Sem poderes para aprovar projetos relacionados às enchentes, a comissão do Congresso que se reuniu nesta quinta-feira para discutir as chuvas na região serrana do Rio de Janeiro aprovou um "voto de solidariedade" aos moradores dos municípios atingidos. Somente depois da retomada dos trabalhos do Congresso, em fevereiro, os deputados e senadores poderão votar propostas relacionadas às enchentes.

Na prática, os presidentes da Câmara e do Senado convocaram a comissão representativa apenas para discutir a tragédia do Rio, uma vez que o Congresso está em recesso até fevereiro. Em mais de três horas, deputados e senadores usaram a reunião para fazer discursos com promessas para evitar novas tragédias.

Parlamentares eleitos e que vão permanecer no Legislativo prometeram apresentar novos projetos em fevereiro para se juntar aos mais de 50 que tramitam nas duas Casas relacionados a catástrofes naturais que até hoje não saíram do papel.

"Queremos tratar com prioridade o tema das catástrofes, com medidas que possam evitar futuros episódios", afirmou o presidente da Câmara, Marco Maia (PT-RS).

Líder do PSDB no Senado, Álvaro Dias (PR) admitiu que o Congresso tem que unir esforços se quiser encontrar soluções para as catástrofes naturais. "Não devemos gerar falsa expectativa em relação aos projetos que tramitam aqui.

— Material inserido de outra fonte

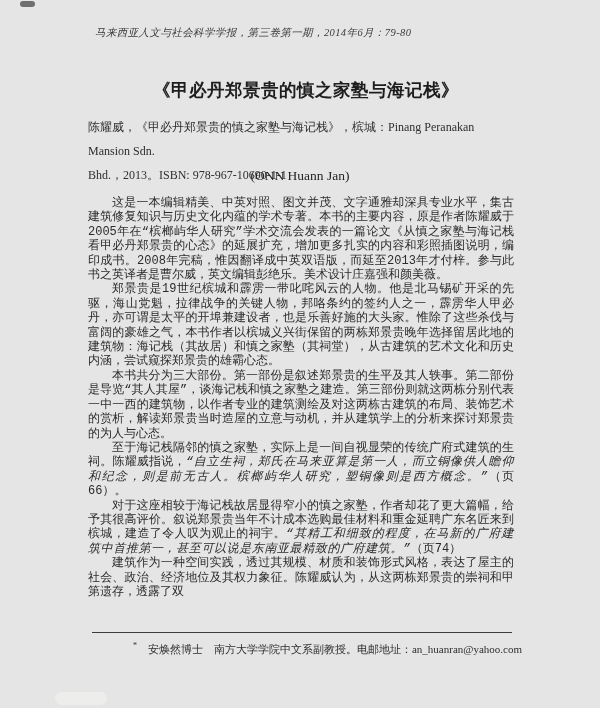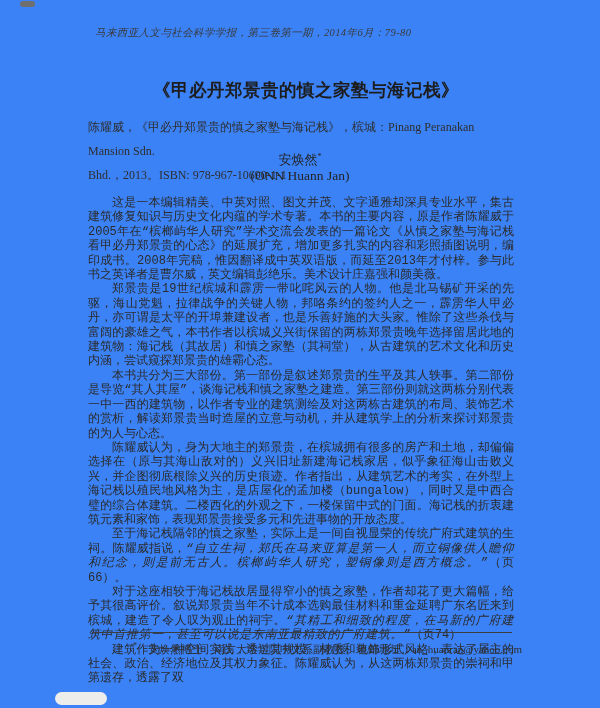--- a/index.html
+++ b/index.html
@@ -4,21 +4,21 @@
 <style>
   html, body {
     margin: 0;
     padding: 0;
     background: #ffffff;
   }
   .page {
     position: relative;
     width: 600px;
     height: 708px;
-    background: #3b82f6;
+    background: #e5e5e5;
     overflow: hidden;
     font-family: "Liberation Serif", "DejaVu Serif", serif;
     color: #2b2b2b;
   }
   .scan-artifact-top {
     position: absolute;
     top: 1px;
     left: 20px;
     width: 15px;
     height: 6px;
@@ -139,31 +139,27 @@
 
   <div class="journal-header">马来西亚人文与社会科学学报，第三卷第一期，2014年6月：79-80</div>
 
   <h1 class="doc-title">《甲必丹郑景贵的慎之家塾与海记栈》</h1>
 
   <div class="citation">
     <span>陈耀威，《甲必丹郑景贵的慎之家塾与海记栈》，槟城：Pinang Peranakan Mansion Sdn.</span><br>
     <span>Bhd.，2013。ISBN: 978-967-10690-1-1</span>
   </div>
 
-  <div class="author-name">
-    <span>安焕然</span><sup>*</sup>
-  </div>
 
   <div class="author-roman">(ONN Huann Jan)</div>
 
   <div class="body-text" id="body-paragraphs">
       <p class="para"><span>这是一本编辑精美、中英对照、图文并茂、文字通雅却深具专业水平，集古建筑修复知识与历史文化内蕴的学术专著。本书的主要内容，原是作者陈耀威于2005年在“槟榔屿华人研究”学术交流会发表的一篇论文《从慎之家塾与海记栈看甲必丹郑景贵的心态》的延展扩充，增加更多扎实的内容和彩照插图说明，编印成书。2008年完稿，惟因翻译成中英双语版，而延至2013年才付梓。参与此书之英译者是曹尔威，英文编辑彭绝乐。美术设计庄嘉强和颜美薇。</span></p>
       <p class="para"><span>郑景贵是19世纪槟城和霹雳一带叱咤风云的人物。他是北马锡矿开采的先驱，海山党魁，拉律战争的关键人物，邦咯条约的签约人之一，霹雳华人甲必丹，亦可谓是太平的开埠兼建设者，也是乐善好施的大头家。惟除了这些杀伐与富阔的豪雄之气，本书作者以槟城义兴街保留的两栋郑景贵晚年选择留居此地的建筑物：海记栈（其故居）和慎之家塾（其祠堂），从古建筑的艺术文化和历史内涵，尝试窥探郑景贵的雄霸心态。</span></p>
       <p class="para"><span>本书共分为三大部份。第一部份是叙述郑景贵的生平及其人轶事。第二部份是导览“其人其屋”，谈海记栈和慎之家塾之建造。第三部份则就这两栋分别代表一中一西的建筑物，以作者专业的建筑测绘及对这两栋古建筑的布局、装饰艺术的赏析，解读郑景贵当时造屋的立意与动机，并从建筑学上的分析来探讨郑景贵的为人与心态。</span></p>
-      <p class="para"><span>陈耀威认为，身为大地主的郑景贵，在槟城拥有很多的房产和土地，却偏偏选择在（原与其海山敌对的）义兴旧址新建海记栈家居，似乎象征海山击败义兴，并企图彻底根除义兴的历史痕迹。作者指出，从建筑艺术的考实，在外型上海记栈以殖民地风格为主，是店屋化的孟加楼（bungalow），同时又是中西合璧的综合体建筑。二楼西化的外观之下，一楼保留中式的门面。海记栈的折衷建筑元素和家饰，表现郑景贵接受多元和先进事物的开放态度。</span></p>
       <p class="para"><span>至于海记栈隔邻的慎之家塾，实际上是一间自视显荣的传统广府式建筑的生祠。陈耀威指说，</span><span class="quote-italic">“自立生祠，郑氏在马来亚算是第一人，而立铜像供人瞻仰和纪念，则是前无古人。槟榔屿华人研究，塑铜像则是西方概念。”</span><span>（页66）。</span></p>
       <p class="para"><span>对于这座相较于海记栈故居显得窄小的慎之家塾，作者却花了更大篇幅，给予其很高评价。叙说郑景贵当年不计成本选购最佳材料和重金延聘广东名匠来到槟城，建造了令人叹为观止的祠宇。</span><span class="quote-italic">“其精工和细致的程度，在马新的广府建筑中首推第一，甚至可以说是东南亚最精致的广府建筑。”</span><span>（页74）</span></p>
       <p class="para"><span>建筑作为一种空间实践，透过其规模、材质和装饰形式风格，表达了屋主的社会、政治、经济地位及其权力象征。陈耀威认为，从这两栋郑景贵的崇祠和甲第遗存，透露了双</span></p>
     </div>
 
   <hr class="footnote-rule">
 
   <div class="footnote">
     <span class="fn-marker">*</span><span>安焕然博士　南方大学学院中文系副教授。电邮地址：an_huanran@yahoo.com</span>
   </div>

Se as propostas não forem implementadas, não teremos soluções", afirmou.

Os deputados e senadores aprovaram uma "recomendação" para que o Congresso crie comissão para discutir medidas capazes de reduzir os impactos de catástrofes naturais. A Câmara também aprovou a criação de comissão externa, com seis senadores do Rio, que vão visitar as áreas atingidas na região serrana do Estado.

CRÍTICAS

Convidado para falar aos parlamentares, o representante da Associação Brasileira de Mecânica dos Solos, André Pacheco Assis, criticou as ações do governo na prevenção das enchentes. Assis entregou aos senadores cópia de carta encaminhada pela entidade em janeiro do ano passado a autoridades do Rio para alertá-los sobre o risco de novos episódios de deslizamentos no país.

"Basta uma chuva normal, um pouquinho mais forte, para acontecer todos os anos 40 ou 50 mortes na região serrana. É combinação de natureza previsível com ocupação urbana irresponsável", disse.

Na carta, a entidade sugeriu uma série de medidas ao governo federal para evitar enchentes que nunca foram implementadas como a criação de órgãos para atuar na segurança de encostas e de uma comissão nacional para elaborar um programa nacional de seguranças nas encostas.

O secretário de políticas e programas de pesquisa e desenvolvimento do Ministério da Ciência e Tecnologia, Luiz Barreto, admitiu que faltam ações públicas para que novas tragédias sejam evitadas.

"A solução existe, não custa um rio de dinheiro, está nas mãos. Eu espero que essa iniciativa aqui hoje tenha consequência para que a gente possa sair daqui com coisas que vão funcionar, e não fiquemos falando, falando."

TRAGÉDIA

Mais de 700 pessoas morreram na região serrana do Rio de Janeiro vítimas de enxurradas, desmoronamentos e deslizamentos. Houve mortos em Nova Friburgo, Teresópolis, Petrópolis e Sumidouro.

Os órgãos municipais informaram que não há mais áreas totalmente isoladas nas cidades atingidas. Muitas ainda continuam com difícil acesso, mas já estão recebendo socorro.

Segundo levantamento do Ministério Público, há mais de 300 pessoas desaparecidas. Há desalojados (temporariamente em casa de amigos ou parentes) e desabrigados (aqueles que perderam suas casas e dependem de abrigos públicos).